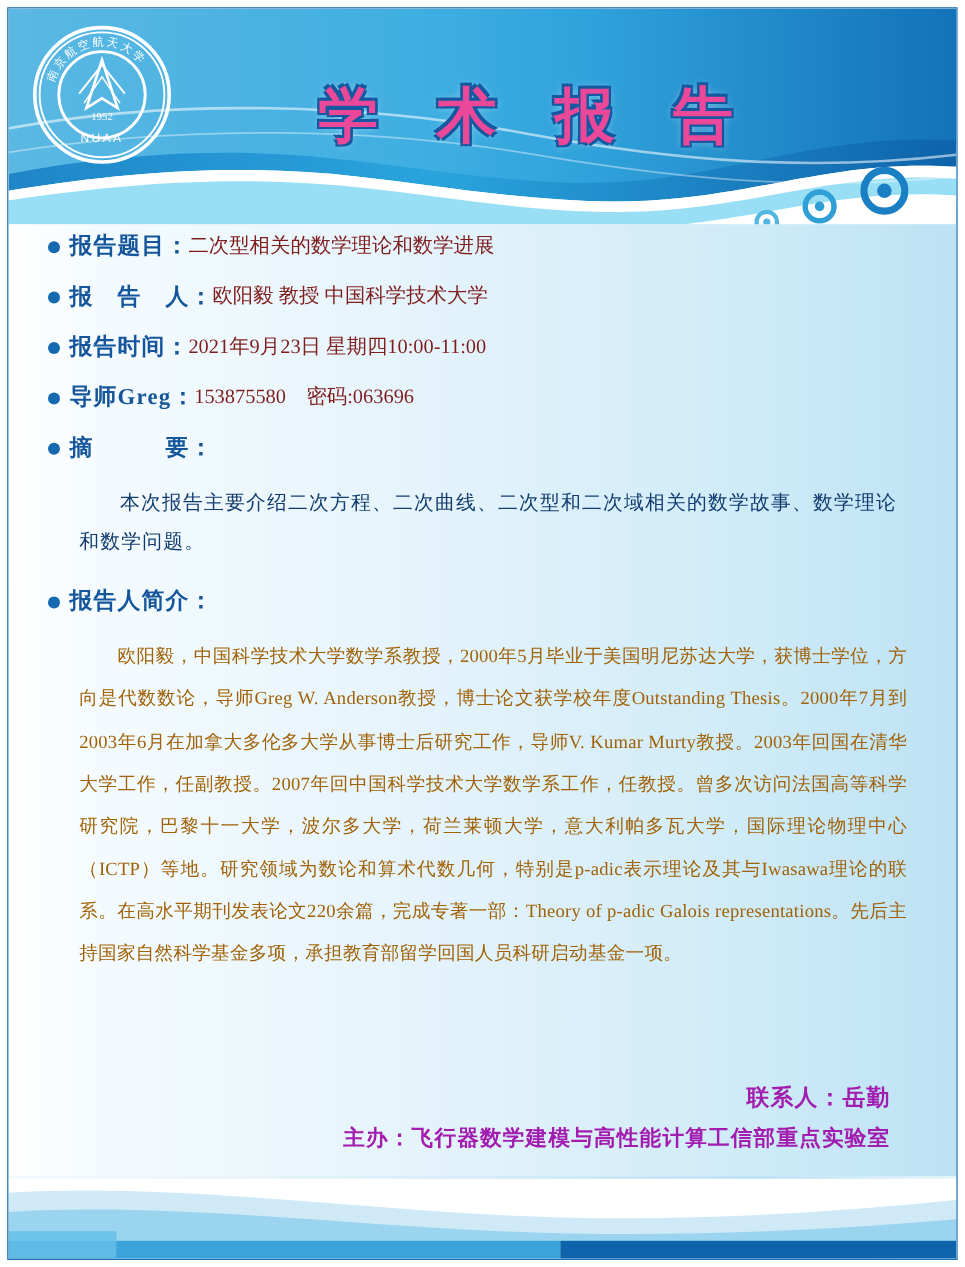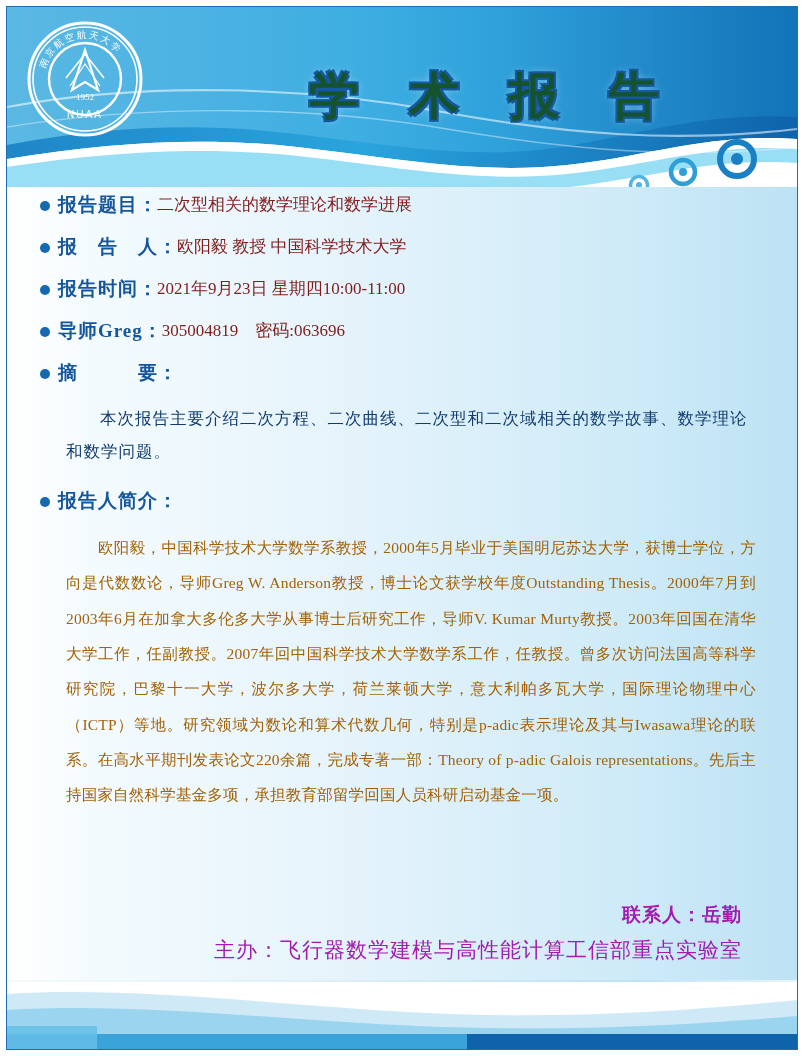--- a/index.html
+++ b/index.html
@@ -46,26 +46,26 @@
     position: absolute;
     left: 7px; top: 7px;
     width: 790px; height: 180px;
     overflow: hidden;
   }
   .header svg { display:block; }
   .header-title {
     position: absolute;
     left: 210px; top: 56px;
     width: 460px;
-    text-align: right;
-    font-family: Liberation Sans, sans-serif;
+    text-align: center;
+    font-family: Liberation Serif, serif;
     font-weight: bold;
     font-size: 50px;
     letter-spacing: 18px;
-    color: #14532d;
+    color: #ec4899;
     text-shadow:
       -2px -2px 0 #1558a0, 2px -2px 0 #1558a0,
       -2px 2px 0 #1558a0, 2px 2px 0 #1558a0,
       0 0 8px rgba(255,255,255,0.55);
   }
   
   .logo {
     position: absolute;
     left: 26px; top: 20px;
     width: 118px; height: 118px;
@@ -131,22 +131,22 @@
     text-align: right;
     color: #a21caf;
   }
   .footer-contact {
     font-size: 19px;
     font-weight: bold;
     letter-spacing: 1px;
     margin-bottom: 8px;
   }
   .footer-host {
-    font-size: 21px;
-    font-weight: normal;
+    font-size: 18px;
+    font-weight: bold;
     letter-spacing: 1px;
   }
   
   .bottom-dec {
     position: absolute;
     left: 7px;
     top: 982px;
     width: 790px;
     height: 67px;
     overflow: hidden;
@@ -242,21 +242,21 @@
       <span class="bullet"></span>
       <span class="label">报告时间</span>
       <span class="value-sep">：</span>
       <span class="value">2021年9月23日 星期四10:00-11:00</span>
     </div>
 
     <div class="row">
       <span class="bullet"></span>
       <span class="label">导师Greg</span>
       <span class="value-sep">：</span>
-      <span class="value">305004819　密码:063696</span>
+      <span class="value">153875580　密码:063696</span>
     </div>
 
     <div class="row">
       <span class="bullet"></span>
       <span class="label">摘　　　要</span>
       <span class="value-sep">：</span>
     </div>
 
     <div class="abstract-body">本次报告主要介绍二次方程、二次曲线、二次型和二次域相关的数学故事、数学理论和数学问题。</div>
 

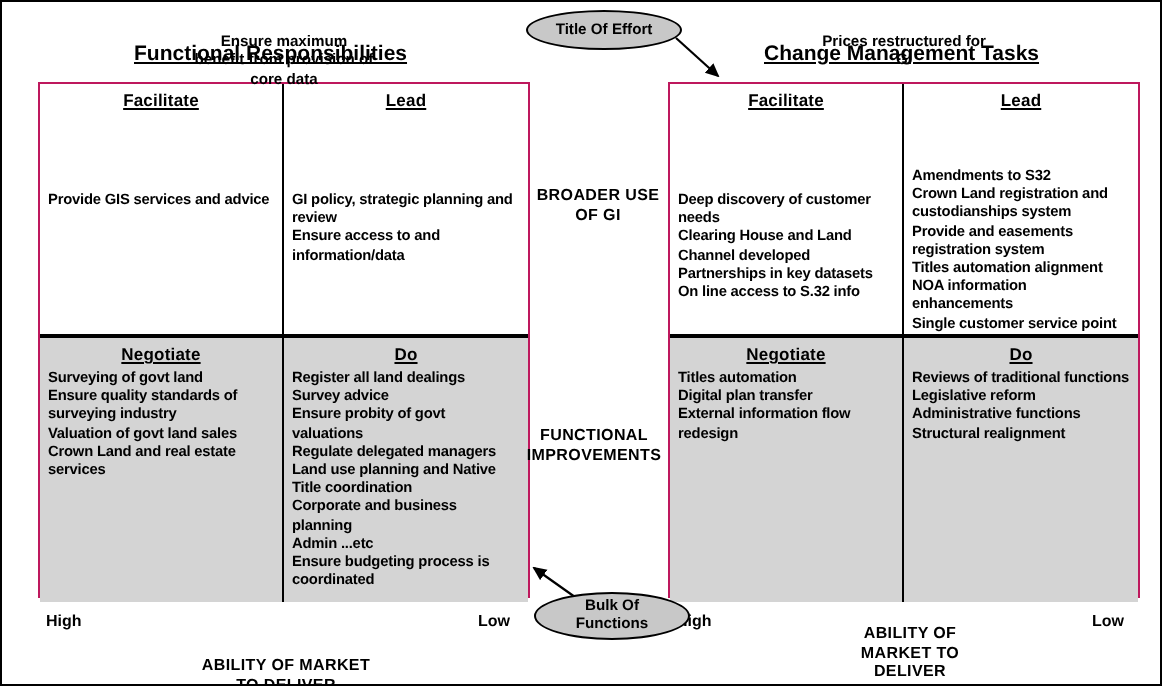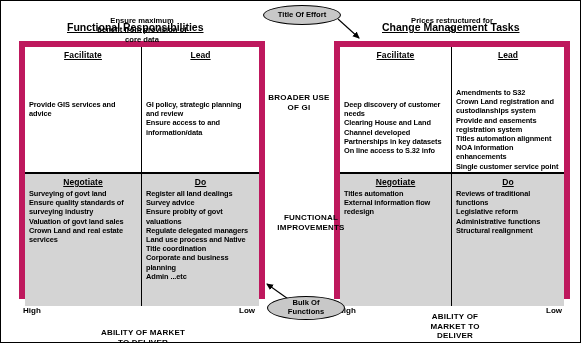--- a/index.html
+++ b/index.html
@@ -28,21 +28,21 @@
     color: #000;
     text-decoration: underline;
     white-space: nowrap;
   }
   #title-left  { left: 66px;  top: 20px; }
   #title-right { left: 381px; top: 20px; }
 
   
   .matrix {
     position: absolute;
-    border: 6px solid #be185d;
+    border: 1px solid #be185d;
     box-sizing: border-box;
     display: flex;
     flex-direction: column;
   }
   #matrix-left  { left: 18px;  top: 40px; width: 246px; height: 258px; }
   #matrix-right { left: 333px; top: 40px; width: 236px; height: 258px; }
 
   .mrow { display: flex; flex: 0 0 auto; box-sizing: border-box; }
   .mrow-top    { height: 125px; background: #ffffff; }
   .mrow-bottom { height: 134px; background: #d4d4d4; border-top: 2px solid #000; }
@@ -100,21 +100,21 @@
     position: absolute;
     width: 68px;
     text-align: center;
     font-size: 8px;
     font-weight: bold;
     line-height: 10px;
     color: #000;
     letter-spacing: 0.2px;
   }
   #centre-broader  { left: 264px; top: 92px; }
-  #centre-funcimp  { left: 276px; top: 212px; }
+  #centre-funcimp  { left: 262px; top: 212px; }
 
   
   .oval {
     position: absolute;
     background: #c8c8c8;
     border: 1px solid #000;
     border-radius: 50%;
     display: flex;
     align-items: center;
     justify-content: center;
@@ -188,23 +188,24 @@
             <div>Crown Land and real estate services</div>
           </div>
       </div>
       <div class="cell cell-right">
         <span class="quad-label">Do</span>
         <div class="cell-body">
             <div>Register all land dealings</div>
             <div>Survey advice</div>
             <div>Ensure probity of govt valuations</div>
             <div>Regulate delegated managers</div>
-            <div>Land use process and Native Title coordination</div>
+            <div>Land use planning and Native Title coordination</div>
             <div>Corporate and business planning</div>
             <div>Admin ...etc</div>
+            <div>Ensure budgeting process is coordinated</div>
           </div>
       </div>
     </div>
   </div>
 
   <div class="banner" id="banner-left">Ensure maximum<br>benefit from provision of<br>core data</div>
 
   <div class="axis-end" id="left-high">High</div>
   <div class="axis-end" id="left-low">Low</div>
   <div class="axis-caption" id="caption-left">ABILITY OF MARKET<br>TO DELIVER</div>
@@ -232,20 +233,21 @@
             <div>NOA information enhancements</div>
             <div>Single customer service point</div>
           </div>
       </div>
     </div>
     <div class="mrow mrow-bottom">
       <div class="cell cell-left">
         <span class="quad-label">Negotiate</span>
         <div class="cell-body">
             <div>Titles automation</div>
+            <div>Digital plan transfer</div>
             <div>External information flow redesign</div>
           </div>
       </div>
       <div class="cell cell-right">
         <span class="quad-label">Do</span>
         <div class="cell-body">
             <div>Reviews of traditional functions</div>
             <div>Legislative reform</div>
             <div>Administrative functions</div>
             <div>Structural realignment</div>

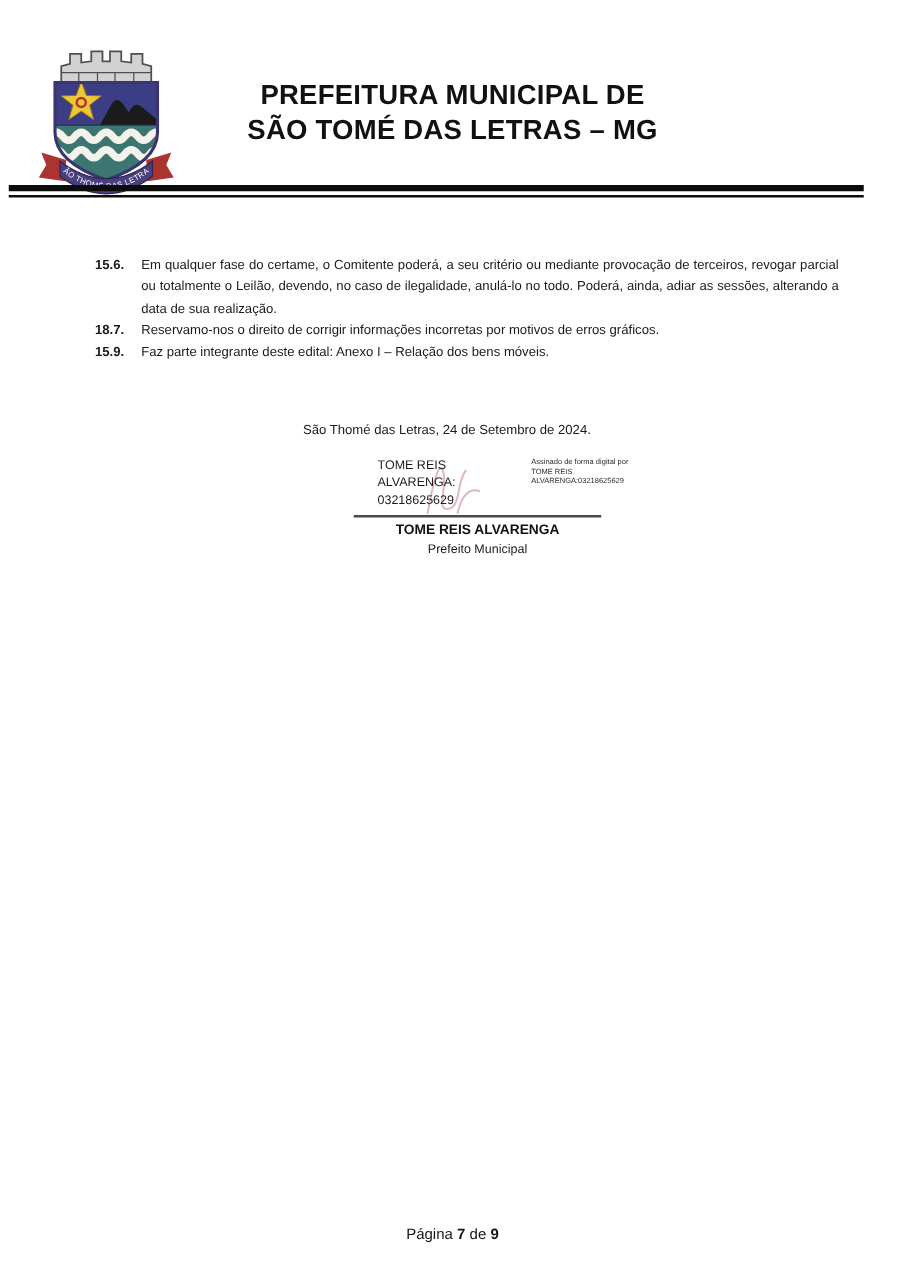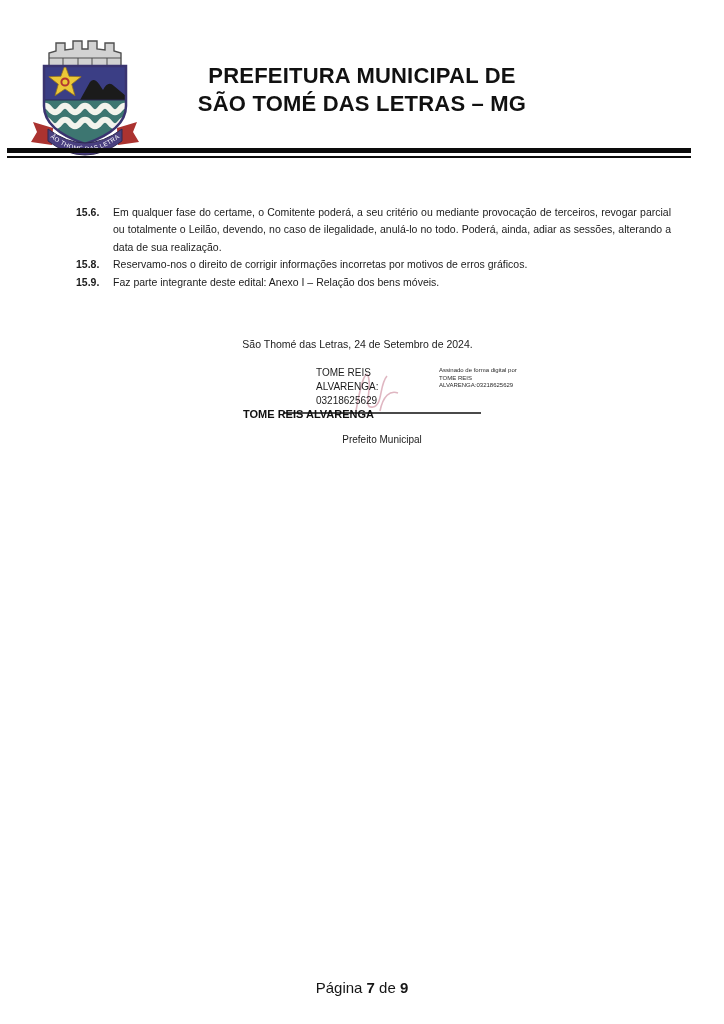--- a/index.html
+++ b/index.html
@@ -15,34 +15,34 @@
     border-top:5px solid #0c0c0c;border-bottom:2px solid #0c0c0c;}
   
   .clauses{position:absolute;top:196px;left:68px;width:595px;margin:8px;padding:0;list-style:none;}
   .clause{display:flex;font-size:10.5px;line-height:17.4px;}
   .clause .num{width:37px;flex:0 0 37px;font-weight:bold;}
   .clause .txt{flex:1;text-align:justify;}
   
   .dateline{position:absolute;top:337px;left:60px;width:595px;text-align:center;
     font-size:10.5px;line-height:15px;margin:0;}
   
-  .stamp{position:absolute;top:366px;left:316px;width:172px;height:50px;display:flex;gap:32px;}
+  .stamp{position:absolute;top:366px;left:302px;width:172px;height:50px;display:flex;gap:32px;}
   .stamp .scribble{position:absolute;left:30px;top:-3px;width:56px;height:52px;z-index:0;}
   .stamp-left{position:relative;z-index:1;width:86px;flex:0 0 86px;
     font-size:10px;line-height:13.8px;color:#1c1c1c;}
   .stamp-right{position:relative;z-index:1;width:78px;flex:0 0 78px;padding-left:5px;padding-top:1px;
     font-size:6px;line-height:7.7px;color:#2a2a2a;overflow-wrap:anywhere;}
   .sig-rule{position:absolute;top:412px;left:283px;width:198px;border-top:2px solid #4a4a4a;}
-  .sig-name{position:absolute;top:407px;left:243px;width:278px;text-align:left;
+  .sig-name{position:absolute;top:417px;left:243px;width:278px;text-align:center;
     font-size:11px;font-weight:bold;line-height:14px;color:#111;}
   .sig-role{position:absolute;top:433px;left:243px;width:278px;text-align:center;
     font-size:10px;line-height:14px;}
   
   .footer{position:absolute;top:980px;left:0;width:724px;text-align:center;
-    font-size:15px;line-height:15px;color:#161616;}
+    font-size:12px;line-height:15px;color:#161616;}
   .footer b{font-weight:bold;}
 </style>
 </head>
 <body>
 
 <div class="page">
 
   <header>
     <svg class="crest-svg" viewBox="0 0 114 122" xmlns="http://www.w3.org/2000/svg">
       <defs>
@@ -90,21 +90,21 @@
   </header>
 
   <div class="header-rule"></div>
 
   <ol class="clauses">
     <li class="clause">
       <span class="num">15.6.</span>
       <span class="txt">Em qualquer fase do certame, o Comitente poderá, a seu critério ou mediante provocação de terceiros, revogar parcial ou totalmente o Leilão, devendo, no caso de ilegalidade, anulá-lo no todo. Poderá, ainda, adiar as sessões, alterando a data de sua realização.</span>
     </li>
     <li class="clause">
-      <span class="num">15.8.</span>
+      <span class="num">18.7.</span>
       <span class="txt">Reservamo-nos o direito de corrigir informações incorretas por motivos de erros gráficos.</span>
     </li>
     <li class="clause">
       <span class="num">15.9.</span>
       <span class="txt">Faz parte integrante deste edital: Anexo I – Relação dos bens móveis.</span>
     </li>
   </ol>
 
   <p class="dateline">São Thomé das Letras, 24 de Setembro de 2024.</p>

--- --- ---

* Your objective *
Everything from the line containing "de erros gráficos.</span>" down to the last line of the entries is to be returned exactly, both ends included, and nothing beyond it.

* Exercise answer *
       <span class="txt">Reservamo-nos o direito de corrigir informações incorretas por motivos de erros gráficos.</span>
     </li>
     <li class="clause">
       <span class="num">15.9.</span>
       <span class="txt">Faz parte integrante deste edital: Anexo I – Relação dos bens móveis.</span>
     </li>
   </ol>
 
   <p class="dateline">São Thomé das Letras, 24 de Setembro de 2024.</p>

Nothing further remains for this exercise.